La motivation des décisions de justice : la vertu pédagogique de la justice

Motiver un acte, motiver une décision, c'est justifier, expliquer...,
pour inciter à agir.
Justifier. Définition traditionnelle de la motivation, le magistrat est
tenu d'y procéder dans chacune de ses décisions juridictionnelles. Alors,
il décline trois fonctions de la motivation : lutte contre l'arbitraire,
contrôle par la Cour de Cassation et constitution d'une doctrine.

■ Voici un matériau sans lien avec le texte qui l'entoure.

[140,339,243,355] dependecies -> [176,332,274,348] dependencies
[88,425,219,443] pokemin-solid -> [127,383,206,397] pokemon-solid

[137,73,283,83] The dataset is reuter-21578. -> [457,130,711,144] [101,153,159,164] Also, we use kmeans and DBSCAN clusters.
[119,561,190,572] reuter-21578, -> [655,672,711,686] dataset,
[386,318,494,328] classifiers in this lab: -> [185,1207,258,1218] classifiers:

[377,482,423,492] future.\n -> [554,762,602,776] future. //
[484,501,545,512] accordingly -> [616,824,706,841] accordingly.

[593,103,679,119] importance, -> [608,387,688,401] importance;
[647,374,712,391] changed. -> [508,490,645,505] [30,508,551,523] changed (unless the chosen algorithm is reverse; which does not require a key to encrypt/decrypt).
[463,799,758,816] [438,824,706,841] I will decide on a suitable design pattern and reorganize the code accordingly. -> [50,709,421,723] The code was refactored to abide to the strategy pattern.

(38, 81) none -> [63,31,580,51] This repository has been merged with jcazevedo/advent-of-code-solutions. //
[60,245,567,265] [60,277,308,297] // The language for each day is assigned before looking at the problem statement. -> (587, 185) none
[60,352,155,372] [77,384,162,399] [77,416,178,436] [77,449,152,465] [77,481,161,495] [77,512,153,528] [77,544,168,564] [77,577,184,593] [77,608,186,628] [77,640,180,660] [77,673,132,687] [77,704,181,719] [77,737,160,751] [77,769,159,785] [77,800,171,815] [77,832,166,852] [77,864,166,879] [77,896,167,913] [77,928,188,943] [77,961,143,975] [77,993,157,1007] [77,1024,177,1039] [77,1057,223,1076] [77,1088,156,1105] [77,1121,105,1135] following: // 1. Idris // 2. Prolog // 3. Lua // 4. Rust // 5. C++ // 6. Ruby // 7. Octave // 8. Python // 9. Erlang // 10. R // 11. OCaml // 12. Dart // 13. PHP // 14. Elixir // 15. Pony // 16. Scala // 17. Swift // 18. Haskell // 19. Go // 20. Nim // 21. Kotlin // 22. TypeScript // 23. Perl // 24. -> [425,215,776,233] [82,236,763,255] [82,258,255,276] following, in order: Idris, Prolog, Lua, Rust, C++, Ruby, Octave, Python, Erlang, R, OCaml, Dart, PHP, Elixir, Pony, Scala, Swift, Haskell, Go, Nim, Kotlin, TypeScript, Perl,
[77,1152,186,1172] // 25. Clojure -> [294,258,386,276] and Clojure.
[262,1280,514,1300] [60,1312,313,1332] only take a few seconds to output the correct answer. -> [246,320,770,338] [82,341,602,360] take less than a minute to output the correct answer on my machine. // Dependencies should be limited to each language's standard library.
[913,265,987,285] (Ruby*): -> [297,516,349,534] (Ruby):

Expliquer. Là réside l'ultime fonction de la motivation : permettre la
compréhension de la décision par ses destinataires. Naturelle et basique,
cette fonction en est devenue insignifiante. Pourtant plusieurs
bouleversements sociétaux commandent de la restaurer. À son service,
une motivation repensée. Décomposée en obligation socio-politique et en
technique rédactionnelle, la motivation procure au magistrat l'outil
privilégié pour donner sens et permettre l'intériorisation d'une solution
pas nécessairement plaisante. Obligation socio-politique, elle est la
transcription de la place et du rôle de l'institution judiciaire. Toute
modification de cette place, ou de son rôle, implique de redéfinir
l'obligation. Mais, parce que chacun des versants de la motivation doit
être au service de l'autre, la technique rédactionnelle doit alors être
adaptée. Pourtant l'examen de différentes procédures démontre des
vicissitudes certaines. Alors, un décalage se crée entre les deux réalités de
la motivation et rend celle-ci défaillante.
Inciter à agir. Seule une décision motivée emporte compréhension et
adhésion. Seule une rédaction volontaire et étayée persuade. Parce que la
motivation est aujourd'hui pensée comme une contrainte et succombe
devant d'autres impératifs, l'incitation est double : à l'égard des
destinataires de la décision, et à l'égard du magistrat.